“Some men think the Earth is round, others think it flat; it is a matter capable of question. But if it is flat, will the King’s command make it round? And if it is round, will the King’s command flatten it?” With these memorable lines, Robert Bolt’s play, “A Man For All Seasons” (1960), has Sir Thomas More arguing his conscience on truths that no earthly power may decree otherwise. Among such truths we would include the meaning of that most intimate yet societal of relationships: marriage. Whatever the incentive to be creative, neither government nor, for that matter, the dictionary can redesign what it humanly is.
The high sounding, self-congratulatory palaver about civil rights, equality, freedom, social justice, compassion, inclusion, fairness — and love — with which passage of the New York Marriage Equality Act is being heralded celebrates actions having little to do with the theological virtue of love, conjugal (marital) love or even uniquely human sexuality. No report that we have seen better exposes the crassly political and economic machinations that melded to produce this specious legislation than that of Michael Barbaro, which appeared on the front page of the Sunday, June 26, edition of The New York Times under the title “Behind Gay Marriage, Unlikely Mix of Forces.” Predictably, even as proponents do their victory dance, some opponents clamor for the retaliatory powers of referendum, boycott and even excommunication. As Barbaro wryly observes, “It was befuddling to gay rights advocates: the Catholic Church, arguably the only institution with the authority and reach to derail same-sex marriage, seemed to shrink from the fight.” Is this so, or is “fight” the wrong metaphor?
Historically, the political influence of the Church can scarcely be disputed. But is marriage an institution whose meaning, ultimately, can be defined by such power? We suspect not. The missional role of the Body of Christ is fearlessly to witness to marriage as a sign of Gospel hope — not because it sanctions a wedding ceremony or a romantic partnership, but because it graces a man and a woman for a life-long, faithful, life-transmitting union from which their children are the fruit of their love. The way Christians called to marriage proclaim it is to live its truth in hope.

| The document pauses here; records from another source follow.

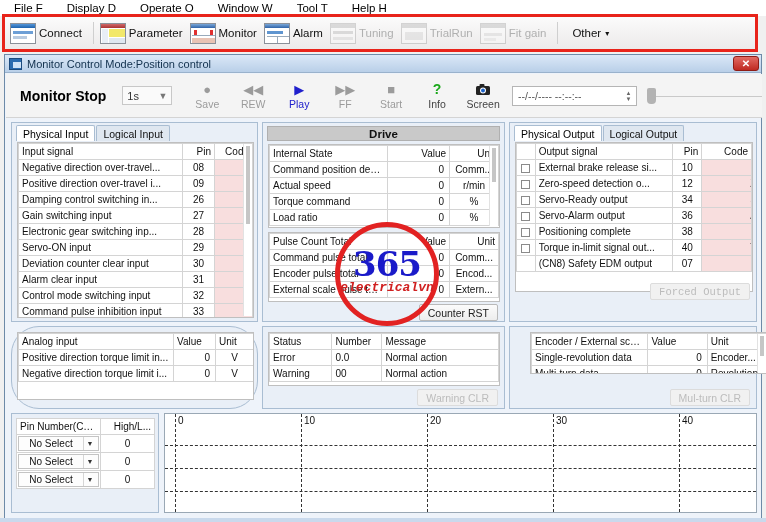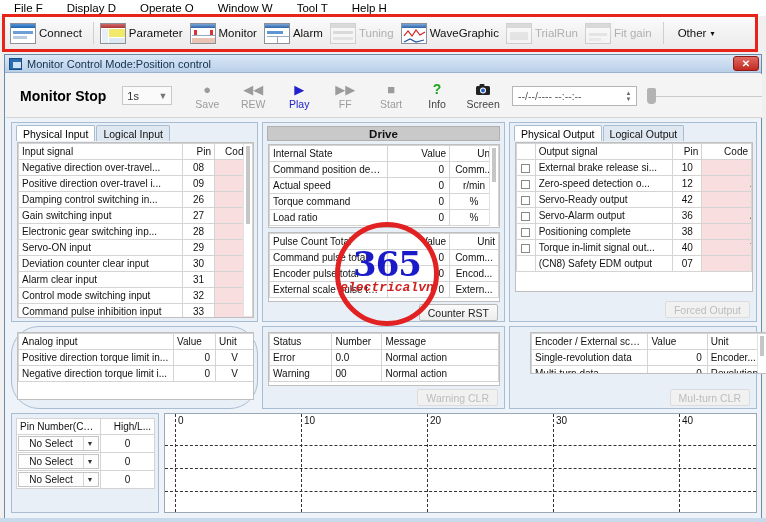--- a/index.html
+++ b/index.html
@@ -297,31 +297,20 @@
 
     <div class="tbtn dim">
       <div class="mico dimmed">
         <div class="bar" style="background:#9aa"></div>
         <div class="r" style="left:2px;top:7px;width:20px;height:3px;background:#aab;"></div>
         <div class="r" style="left:2px;top:13px;width:20px;height:3px;background:#ccd;"></div>
       </div>
       <span class="lbl">Tuning</span>
     </div>
 
-    <div class="tbtn">
-      <div class="mico">
-        <div class="bar" style="background:linear-gradient(#7aa7d8,#2f63a8)"></div>
-        <div class="r" style="left:1px;top:5px;width:24px;height:9px;background:#fff;"></div>
-        <svg width="26" height="21" style="position:absolute;left:0;top:0">
-          <polyline points="2,12 6,7 10,12 14,6 18,11 23,8" fill="none" stroke="#d02020" stroke-width="1.2"></polyline>
-          <polyline points="2,18 8,15 14,18 22,16" fill="none" stroke="#2255aa" stroke-width="1.2"></polyline>
-        </svg>
-      </div>
-      <span class="lbl">WaveGraphic</span>
-    </div>
 
     <div class="tbtn dim">
       <div class="mico dimmed">
         <div class="bar" style="background:#9aa"></div>
         <div class="r" style="left:3px;top:8px;width:18px;height:8px;background:#ccd;"></div>
       </div>
       <span class="lbl">TrialRun</span>
     </div>
 
     <div class="tbtn dim">
@@ -667,21 +656,21 @@
                 </tr>
             <tr>
                   <td class="ctr"><span class="cbx"></span></td>
                   <td>Zero-speed detection o...</td>
                   <td class="ctr">12</td>
                   <td class="code">ZSP</td>
                 </tr>
             <tr>
                   <td class="ctr"><span class="cbx"></span></td>
                   <td>Servo-Ready output</td>
-                  <td class="ctr">42</td>
+                  <td class="ctr">34</td>
                   <td class="code">S-RDY</td>
                 </tr>
             <tr>
                   <td class="ctr"><span class="cbx"></span></td>
                   <td>Servo-Alarm output</td>
                   <td class="ctr">36</td>
                   <td class="code">ALM</td>
                 </tr>
             <tr>
                   <td class="ctr"><span class="cbx"></span></td>
@@ -697,21 +686,21 @@
                 </tr>
             <tr>
                   <td class="ctr"></td>
                   <td>(CN8) Safety EDM output</td>
                   <td class="ctr">07</td>
                   <td class="code">EDM</td>
                 </tr>
           </tbody>
             </table>
         </div>
-        <div class="btn dim" style="right:6px;top:178px;">Forced Output</div>
+        <div class="btn dim" style="right:6px;top:160px;font-family:Liberation Mono, monospace;">Forced Output</div>
       </div>
 
       <div class="gbox panel-bg" style="left:503px;top:208px;width:248px;height:83px;">
         <div class="tblwrap" style="left:20px;top:5px;width:238px;height:42px;">
           <table class="tbl">
             <colgroup>
                 <col style="width:108px">
                 <col style="width:55px">
                 <col style="width:55px">
               </colgroup>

Over the New York legislature’s political invention, we might invoke the moral authority of the magisterium and, most especially, the insight and eloquence of Blessed John Paul II. Reflecting also from philosophical, natural law foundations, his Theology of the Body illuminates the joy and mystery of human sexuality and conjugal love. But the argument is not from authority or power but from truth — a radical proposition for a secularized culture!
Christian vision affirms marriage as a sign or sacrament of hope. If one contrives to reduce “two in one flesh” to a biological (pleasurable insertion) or emotional status —then, indeed, why would sex or gender really matter? But Christian vision does not understand human sexuality this way — as the mere capacity to sexually indulge another physically and emotionally — nor marriage as an institution that publicly licenses this with inheritance rights.
Secular views on marriage miss the positive potential with which the Christian vision illuminates marriage as a sign of hope. Its joyous realism knows marriage as indeed a long and very difficult shared journey of failures, forgiveness and grace, but prefigures a glorious future in communion with a Trinity of divine Persons, expanding the horizons of personal fulfillment. Beyond individual gratification, it includes, in the trinitarian image, the procreation and nurture of children given life through the union of their parents of two different sexes. The spiritual heart of marriage lies — sacrificially, yet fruitfully — outside the partners.
God’s design for marriage as radical, personal self-donation prefigures the generous, out-of-self ecstasy of eternity in the uniquely conjugal embrace, of which Pope Benedict XVI has written beautifully in Deus Caritas Est (2005). It is, therefore, testimony to the hope of eternal life in its freedom not only to excite the endowments of one’s sexuality but to engender new life in and through the most intimate, self-giving and (pro)creative of human relationships — both person- and society-building — in a faithful and forever relationship. No invention can surpass such marriage as a heaven-sent sign of hope.